▸ What needs to be done:
Lines of the records that hold the word "position" are to be counted; give the number and nothing more.

▸ Input:
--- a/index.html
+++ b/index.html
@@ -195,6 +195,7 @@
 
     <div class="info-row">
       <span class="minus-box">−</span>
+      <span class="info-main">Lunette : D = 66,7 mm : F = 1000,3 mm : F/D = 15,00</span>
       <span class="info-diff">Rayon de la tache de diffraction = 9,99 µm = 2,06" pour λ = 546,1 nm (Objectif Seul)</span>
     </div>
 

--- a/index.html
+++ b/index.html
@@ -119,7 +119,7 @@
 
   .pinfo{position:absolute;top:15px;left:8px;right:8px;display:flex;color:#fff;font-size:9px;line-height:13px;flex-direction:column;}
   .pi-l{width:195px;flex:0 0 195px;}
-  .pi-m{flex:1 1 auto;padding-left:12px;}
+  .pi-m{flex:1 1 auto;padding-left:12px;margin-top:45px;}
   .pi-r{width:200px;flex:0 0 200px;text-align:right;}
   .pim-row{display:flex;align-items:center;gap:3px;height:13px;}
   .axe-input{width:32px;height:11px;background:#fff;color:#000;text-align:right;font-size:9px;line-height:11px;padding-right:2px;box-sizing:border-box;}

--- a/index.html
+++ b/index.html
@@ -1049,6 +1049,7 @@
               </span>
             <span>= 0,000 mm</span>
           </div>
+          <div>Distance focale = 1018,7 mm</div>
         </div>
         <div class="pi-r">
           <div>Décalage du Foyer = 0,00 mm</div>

...

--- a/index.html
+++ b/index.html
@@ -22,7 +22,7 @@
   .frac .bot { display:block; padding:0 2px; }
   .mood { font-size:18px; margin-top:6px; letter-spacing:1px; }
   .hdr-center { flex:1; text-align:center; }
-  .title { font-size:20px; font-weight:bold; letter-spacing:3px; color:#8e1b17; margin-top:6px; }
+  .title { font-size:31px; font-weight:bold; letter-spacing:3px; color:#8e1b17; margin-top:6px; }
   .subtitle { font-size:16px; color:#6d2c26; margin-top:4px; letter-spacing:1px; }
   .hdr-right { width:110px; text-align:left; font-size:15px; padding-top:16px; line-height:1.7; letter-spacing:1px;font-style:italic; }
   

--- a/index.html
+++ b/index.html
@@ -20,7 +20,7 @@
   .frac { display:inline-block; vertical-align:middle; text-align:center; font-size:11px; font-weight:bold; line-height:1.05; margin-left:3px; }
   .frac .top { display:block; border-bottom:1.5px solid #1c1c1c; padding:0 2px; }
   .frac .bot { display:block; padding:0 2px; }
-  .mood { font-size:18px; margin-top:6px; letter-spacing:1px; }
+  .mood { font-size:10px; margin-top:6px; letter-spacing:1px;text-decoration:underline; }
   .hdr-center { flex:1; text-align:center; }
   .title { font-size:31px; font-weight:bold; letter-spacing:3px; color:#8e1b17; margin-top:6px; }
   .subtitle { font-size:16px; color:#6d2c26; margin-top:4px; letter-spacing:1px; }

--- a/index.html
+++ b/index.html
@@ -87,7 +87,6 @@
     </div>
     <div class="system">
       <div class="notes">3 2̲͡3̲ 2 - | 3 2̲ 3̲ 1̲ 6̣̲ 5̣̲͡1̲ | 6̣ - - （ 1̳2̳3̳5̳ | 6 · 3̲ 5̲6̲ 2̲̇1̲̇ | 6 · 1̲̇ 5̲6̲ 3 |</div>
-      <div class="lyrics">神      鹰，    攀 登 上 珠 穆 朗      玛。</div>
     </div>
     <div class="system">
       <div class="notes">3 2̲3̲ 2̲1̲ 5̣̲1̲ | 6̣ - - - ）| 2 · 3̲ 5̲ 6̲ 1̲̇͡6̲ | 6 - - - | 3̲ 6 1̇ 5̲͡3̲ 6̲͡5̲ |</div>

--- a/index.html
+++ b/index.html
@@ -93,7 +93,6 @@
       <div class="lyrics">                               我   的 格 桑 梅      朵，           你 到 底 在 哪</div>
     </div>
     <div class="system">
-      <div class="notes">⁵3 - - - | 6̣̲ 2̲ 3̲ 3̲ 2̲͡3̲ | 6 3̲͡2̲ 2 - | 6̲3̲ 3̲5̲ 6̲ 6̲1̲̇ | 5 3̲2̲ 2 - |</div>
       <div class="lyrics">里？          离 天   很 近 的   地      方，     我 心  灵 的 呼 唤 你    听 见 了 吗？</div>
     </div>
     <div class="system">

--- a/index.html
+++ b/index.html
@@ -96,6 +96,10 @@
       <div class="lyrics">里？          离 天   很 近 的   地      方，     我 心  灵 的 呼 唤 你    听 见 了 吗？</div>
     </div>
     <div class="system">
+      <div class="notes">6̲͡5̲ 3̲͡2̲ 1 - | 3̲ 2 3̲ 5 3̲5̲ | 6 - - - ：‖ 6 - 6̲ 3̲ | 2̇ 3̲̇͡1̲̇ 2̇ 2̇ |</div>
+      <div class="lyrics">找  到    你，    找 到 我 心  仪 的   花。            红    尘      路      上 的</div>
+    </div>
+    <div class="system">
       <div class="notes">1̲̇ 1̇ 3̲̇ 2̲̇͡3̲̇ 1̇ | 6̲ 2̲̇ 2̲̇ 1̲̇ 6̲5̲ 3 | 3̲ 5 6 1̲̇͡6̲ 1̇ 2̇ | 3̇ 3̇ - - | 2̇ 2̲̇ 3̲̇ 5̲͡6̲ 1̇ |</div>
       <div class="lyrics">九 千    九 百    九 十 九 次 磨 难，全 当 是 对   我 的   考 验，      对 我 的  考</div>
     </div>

==

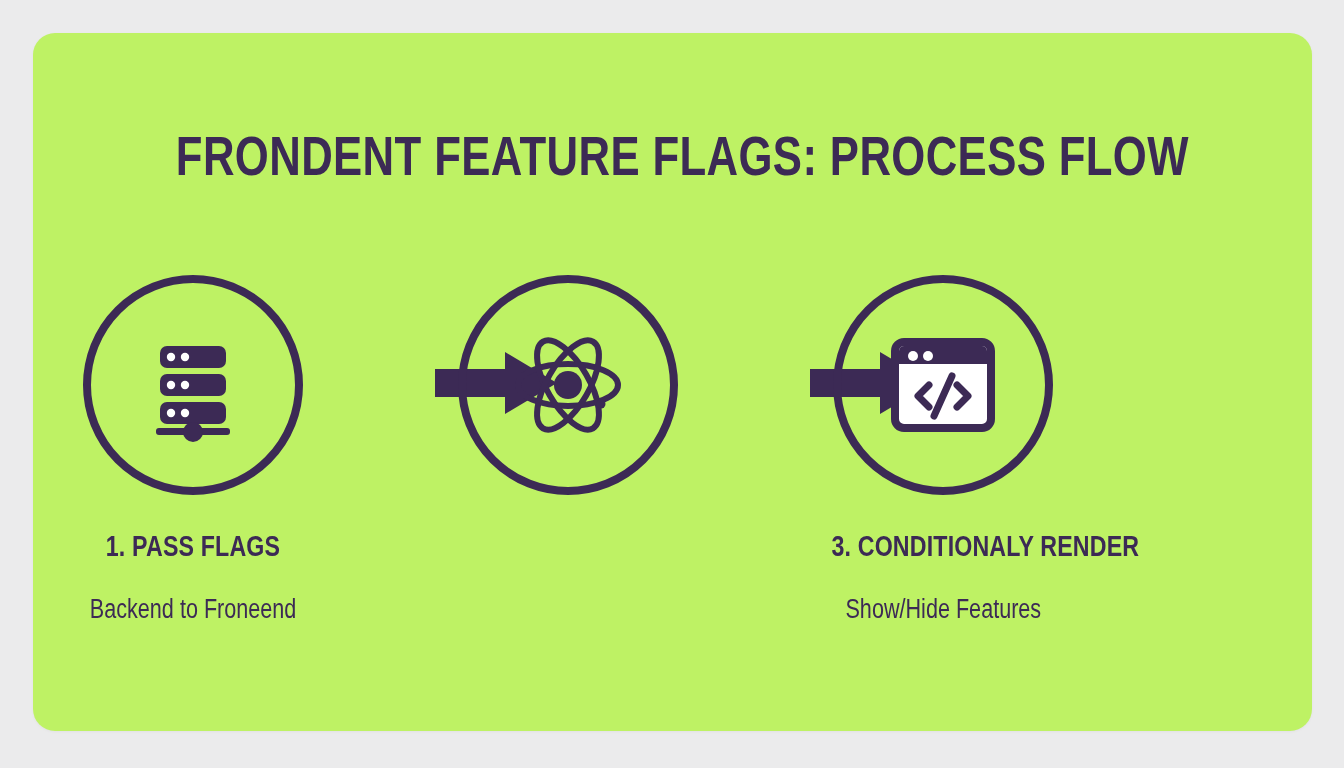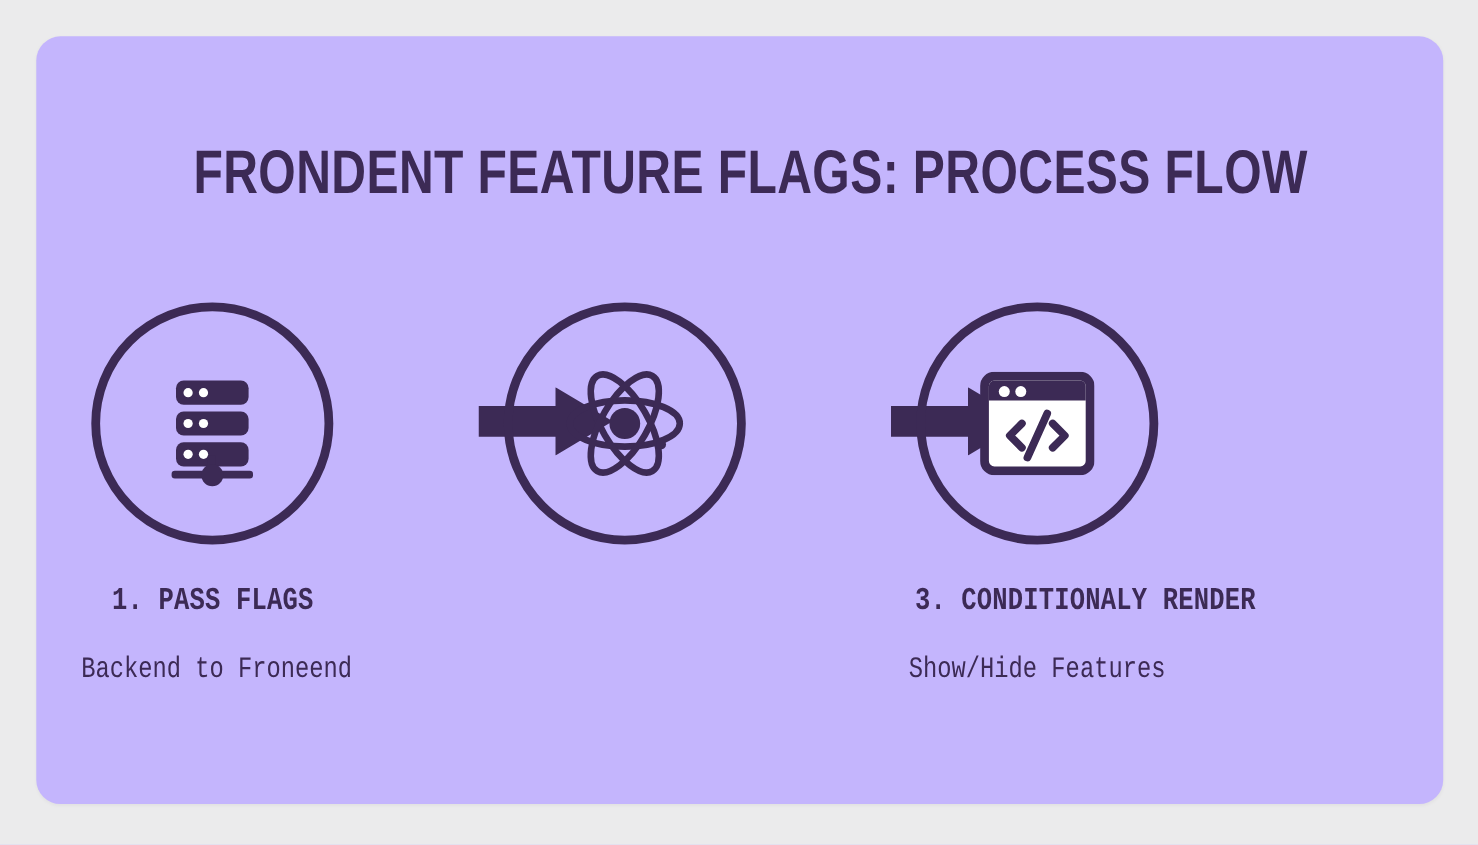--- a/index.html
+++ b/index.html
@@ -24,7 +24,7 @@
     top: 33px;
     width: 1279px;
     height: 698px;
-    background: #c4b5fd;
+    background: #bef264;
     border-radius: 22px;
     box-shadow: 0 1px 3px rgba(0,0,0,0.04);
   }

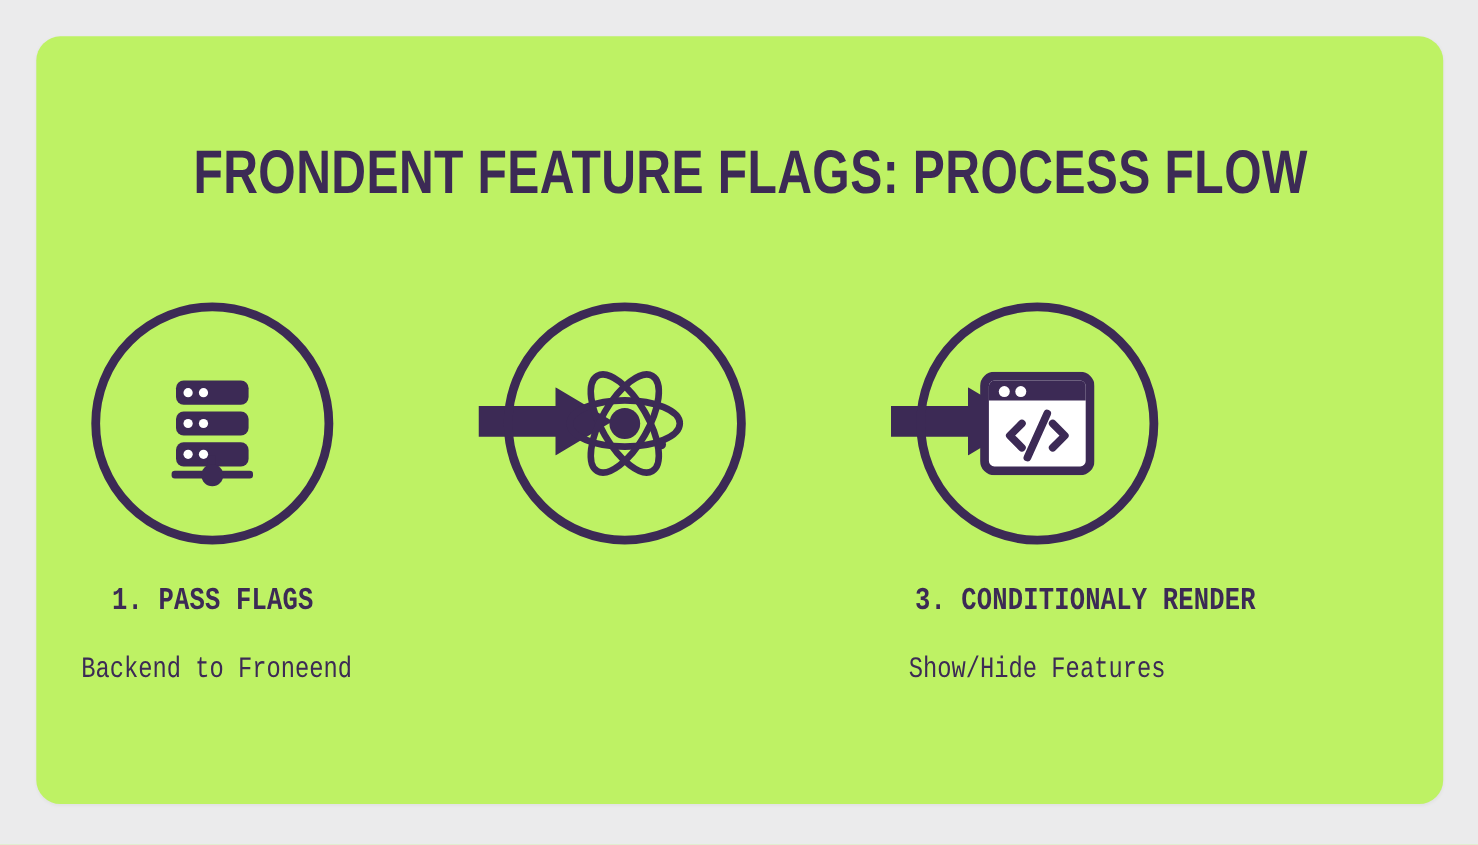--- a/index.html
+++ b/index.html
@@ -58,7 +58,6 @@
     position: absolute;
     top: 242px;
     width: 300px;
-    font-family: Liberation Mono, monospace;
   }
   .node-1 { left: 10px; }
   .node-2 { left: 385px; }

▸ The completed task:
2